Sur la décision portant obligation de quitter le territoire français :
- la décision est entachée d’un défaut d’examen ;
- elle méconnaît les dispositions de l’article L. 611-1 du code de l’entrée et du séjour des étrangers et du droit d’asile ;
- elle est entachée d’une erreur d’appréciation au regard des stipulations de l’article 3 de la convention européenne de sauvegarde des droits de l’homme et des libertés fondamentales.

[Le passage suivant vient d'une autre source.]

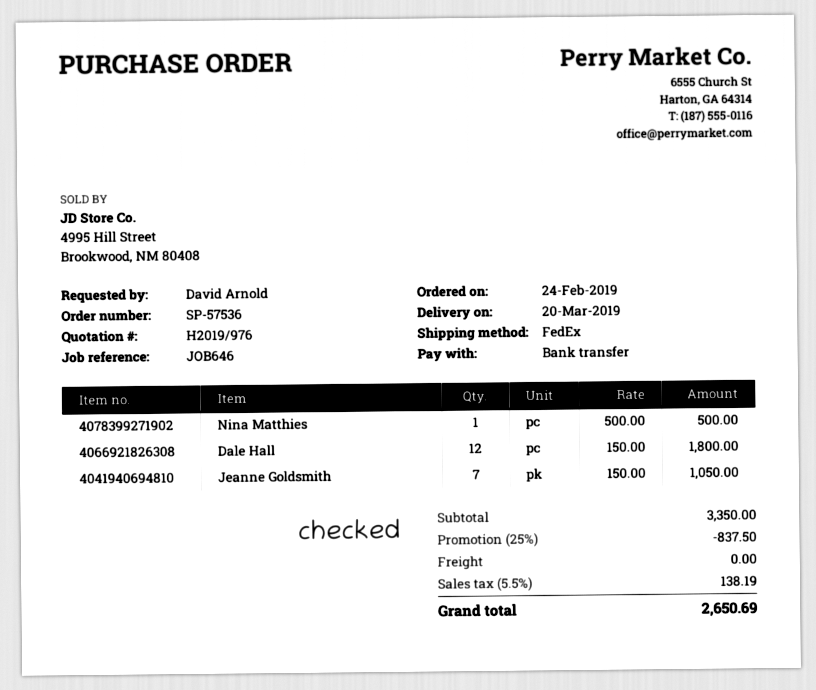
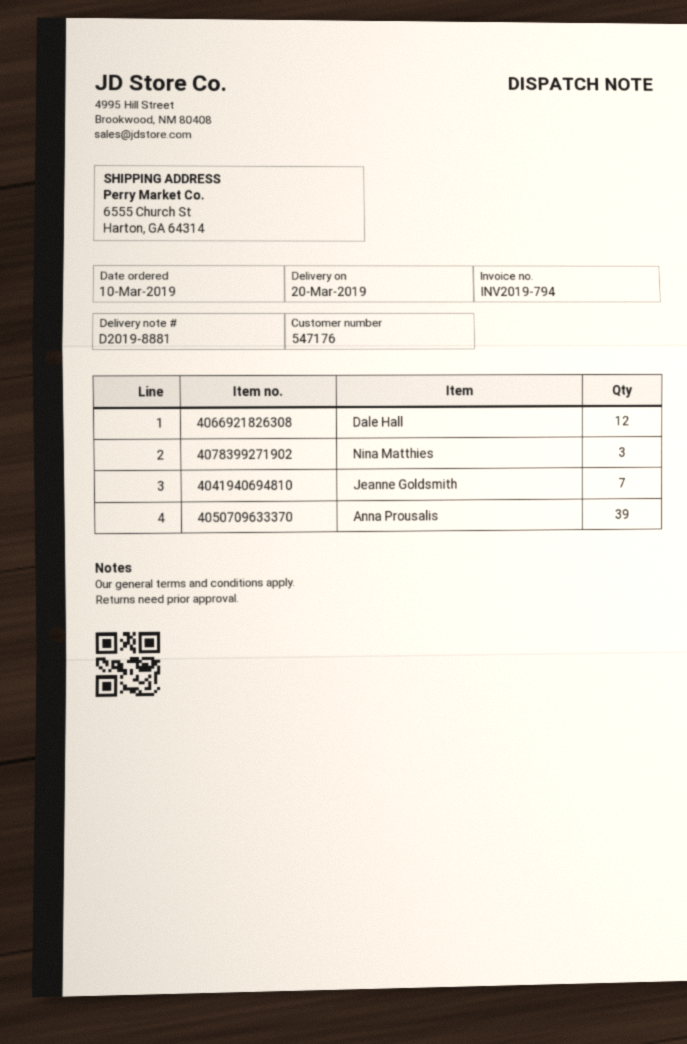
order date: 2019-02-24 -> 2019-03-10
Nina Matthies: 1 -> 3
Anna Prousalis: none -> 39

Sur la décision portant refus d’octroi d’un délai de départ volontaire :
- la décision méconnaît les dispositions des articles L. 612-2 et L. 612-3 du code de l’entrée et du séjour des étrangers et du droit d’asile.
Sur la décision prononçant une interdiction de retour sur le territoire français pour une durée de trois ans :
- la décision méconnaît les dispositions de l’article L. 612-6 du code de l’entrée et du séjour des étrangers et du droit d’asile.
Par un mémoire en défense, enregistré le 25 juin 2025, le préfet du Val-de-Marne, représenté par Me Termeau, conclut au rejet de la requête.
Il soutient que les moyens soulevés par le requérant ne sont pas fondés.
Par une ordonnance du 27 juin 2025, la clôture de l’instruction a été fixée, en dernier lieu, au 7 juillet 2025 à 12 heures.
M. B… a été admis au bénéfice de l’aide juridictionnelle totale par une décision du 19 mars 2025.
Vu les autres pièces du dossier.
Vu :
- la convention européenne de sauvegarde des droits de l’homme et des libertés fondamentales ;
- le code de l’entrée et du séjour des étrangers et du droit d’asile ;
- le code de justice administrative.
Les parties ont été régulièrement averties du jour de l’audience.
La présidente de la formation de jugement a dispensé la rapporteure publique, sur sa proposition, de prononcer des conclusions à l’audience.
Le rapport de Mme Bailly a été entendu au cours de l’audience publique.
Considérant ce qui suit :
M. B…, ressortissant algérien, né le 6 septembre 1990, déclare être entré en France en 2021. A la suite d’une interpellation par les services de police le 12 décembre 2024, le préfet du Val-de-Marne a obligé M. B… à quitter le territoire français, a refusé de lui octroyer un délai de départ volontaire, a fixé le pays à destination duquel il pourra être éloigné et a prononcé à son encontre une interdiction de retour sur le territoire français pour une durée de trois ans. Par la présente requête, M. B… demande l’annulation de ces décisions.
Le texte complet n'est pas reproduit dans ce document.